On 3/01/2016 15:19, Jesper Kristensen wrote:
Creating a second add-on with a different extension ID will not fix
things, only make them worse. Now users have two en-us dictionaries to
choose from, with no information telling which one is better. All
existing users are stranded on the old version.
Clearly there is information on which one is "better".
Giuliano's version is from 2013, it gives no information of how it was
derived. My add-on gives exact details of which underlying data is used.
And from the description of your new add-on, it seems it is not
identical to the one shipped with en-US Firefox, so users of localized
Firefox still don't have that dictionary available.
My add-on is different from the en-US dictionary shipped with Mozilla
products, and it clearly states what the differences are.
Users of localised Firefox can search for a dictionary and will find it.
Giuliano's version is also different from the en-US dictionary shipped
with Mozilla products and no one knows what the differences are. It may
represent the Mozilla en-US dictionary from an earlier date.
Mozilla should officially maintain the en-US dictionary on
https://addons.mozilla.org/en-US/firefox/language-tools/, like Mozilla
officially maintains the language packs.
The language packs don't contain dictionaries. Links to dictionaries on
that page lead to add-ons maintained by third parties, who, as in the
case of Giuliano, may not keep their add-on up-to-date. Some languages
offer more than one dictionary which is totally confusing. For example,
German offers three links, two lead to dictionaries using the reformed
orthography. KaiRo explained to me personally why there need to be two.
As the only dictionary maintained by Mozilla, Mozilla's en-US dictionary
is a special case. I agree that Mozilla should make it available
somehow. Perhaps Giuliano's add-on could be "adopted" by Mozilla or
transferred to another willing contributor and kept in sync with the
currently released dictionary. Frankly, it's a 10 minute job every six
weeks to sync with the current Mozilla version.
My add-on uses the "large" SCOWL dataset (SCOWL size 70) and is an
alternative to Mozilla's en-US dictionary. It registers itself as
"en-US-large", so users can even use both at the same time. I created
the add-on because Giuliano's add-on is out-of-date and because
Mozilla's en-US dictionary has a number of problems (many invalid
entries, 6000 doubtful proper names, not rich enough due to 5670 words
removed in May 2015, no accented words). We're working on fixing some of
the problems, but Ehsan decided to use the "normal" SCOWL dataset (SCOWL
size 60) as base data which may still not be "rich" enough for some users.

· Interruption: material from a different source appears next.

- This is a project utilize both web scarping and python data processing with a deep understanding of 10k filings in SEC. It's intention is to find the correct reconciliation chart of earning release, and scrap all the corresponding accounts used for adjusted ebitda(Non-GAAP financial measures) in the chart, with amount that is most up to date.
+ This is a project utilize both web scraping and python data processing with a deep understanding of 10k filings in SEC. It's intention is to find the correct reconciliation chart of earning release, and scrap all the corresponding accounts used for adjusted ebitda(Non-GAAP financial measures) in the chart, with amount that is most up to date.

There seem to be two approaches to spell checking: Some people believe
that "bigger is better", like myself and the maintainer of the (forked)
en-GB dictionary, Marco. Others believe that a restricted dictionary
will not mask spelling errors and is more useful. Ideally both versions
should be offered with a high level of quality, as SCOWL offers these
two sizes. I believe I made the first step with a "large" size while
we're still working on improving the "normal" size.
Jorg K.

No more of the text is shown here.